• _Work instruction_: Leave out every line before the one that contains "[66,475,253,497] 16.1、breakpoint ->". Please restate that line and the rest of the data word for word, through the end.
═══ Source material ═══
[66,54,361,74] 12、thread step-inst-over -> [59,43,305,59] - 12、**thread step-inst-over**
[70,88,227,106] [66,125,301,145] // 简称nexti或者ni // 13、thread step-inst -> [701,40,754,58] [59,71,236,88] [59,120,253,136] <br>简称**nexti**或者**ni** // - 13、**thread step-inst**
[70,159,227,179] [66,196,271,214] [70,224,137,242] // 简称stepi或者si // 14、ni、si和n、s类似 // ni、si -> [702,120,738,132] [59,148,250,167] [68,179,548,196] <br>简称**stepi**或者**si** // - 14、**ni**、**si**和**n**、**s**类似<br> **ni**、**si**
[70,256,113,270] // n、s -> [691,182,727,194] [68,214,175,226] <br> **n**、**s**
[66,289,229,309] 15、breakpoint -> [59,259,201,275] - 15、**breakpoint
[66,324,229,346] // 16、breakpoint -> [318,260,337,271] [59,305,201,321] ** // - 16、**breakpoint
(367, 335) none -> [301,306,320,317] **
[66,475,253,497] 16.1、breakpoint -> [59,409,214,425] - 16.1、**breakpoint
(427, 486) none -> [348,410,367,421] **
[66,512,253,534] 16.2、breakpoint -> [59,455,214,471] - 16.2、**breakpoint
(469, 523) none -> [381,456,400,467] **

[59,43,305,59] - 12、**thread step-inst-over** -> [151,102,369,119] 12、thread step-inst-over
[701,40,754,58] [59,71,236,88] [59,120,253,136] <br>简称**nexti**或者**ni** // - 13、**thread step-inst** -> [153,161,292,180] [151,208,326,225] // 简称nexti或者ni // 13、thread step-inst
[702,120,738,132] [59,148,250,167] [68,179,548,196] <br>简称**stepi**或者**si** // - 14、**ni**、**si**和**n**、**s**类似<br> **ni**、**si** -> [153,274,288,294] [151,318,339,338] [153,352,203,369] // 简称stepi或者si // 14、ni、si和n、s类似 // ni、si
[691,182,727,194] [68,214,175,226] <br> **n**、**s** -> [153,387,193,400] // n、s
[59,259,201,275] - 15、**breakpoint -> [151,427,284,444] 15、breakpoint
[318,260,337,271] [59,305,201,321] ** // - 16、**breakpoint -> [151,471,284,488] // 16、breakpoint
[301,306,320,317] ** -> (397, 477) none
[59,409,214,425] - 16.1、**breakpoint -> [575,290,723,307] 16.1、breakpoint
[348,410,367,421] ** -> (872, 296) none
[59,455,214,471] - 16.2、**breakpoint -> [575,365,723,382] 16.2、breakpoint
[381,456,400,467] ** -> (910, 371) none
═══
• _Written solution_:
[66,475,253,497] 16.1、breakpoint -> [59,409,214,425] - 16.1、**breakpoint
(427, 486) none -> [348,410,367,421] **
[66,512,253,534] 16.2、breakpoint -> [59,455,214,471] - 16.2、**breakpoint
(469, 523) none -> [381,456,400,467] **

[59,43,305,59] - 12、**thread step-inst-over** -> [151,102,369,119] 12、thread step-inst-over
[701,40,754,58] [59,71,236,88] [59,120,253,136] <br>简称**nexti**或者**ni** // - 13、**thread step-inst** -> [153,161,292,180] [151,208,326,225] // 简称nexti或者ni // 13、thread step-inst
[702,120,738,132] [59,148,250,167] [68,179,548,196] <br>简称**stepi**或者**si** // - 14、**ni**、**si**和**n**、**s**类似<br> **ni**、**si** -> [153,274,288,294] [151,318,339,338] [153,352,203,369] // 简称stepi或者si // 14、ni、si和n、s类似 // ni、si
[691,182,727,194] [68,214,175,226] <br> **n**、**s** -> [153,387,193,400] // n、s
[59,259,201,275] - 15、**breakpoint -> [151,427,284,444] 15、breakpoint
[318,260,337,271] [59,305,201,321] ** // - 16、**breakpoint -> [151,471,284,488] // 16、breakpoint
[301,306,320,317] ** -> (397, 477) none
[59,409,214,425] - 16.1、**breakpoint -> [575,290,723,307] 16.1、breakpoint
[348,410,367,421] ** -> (872, 296) none
[59,455,214,471] - 16.2、**breakpoint -> [575,365,723,382] 16.2、breakpoint
[381,456,400,467] ** -> (910, 371) none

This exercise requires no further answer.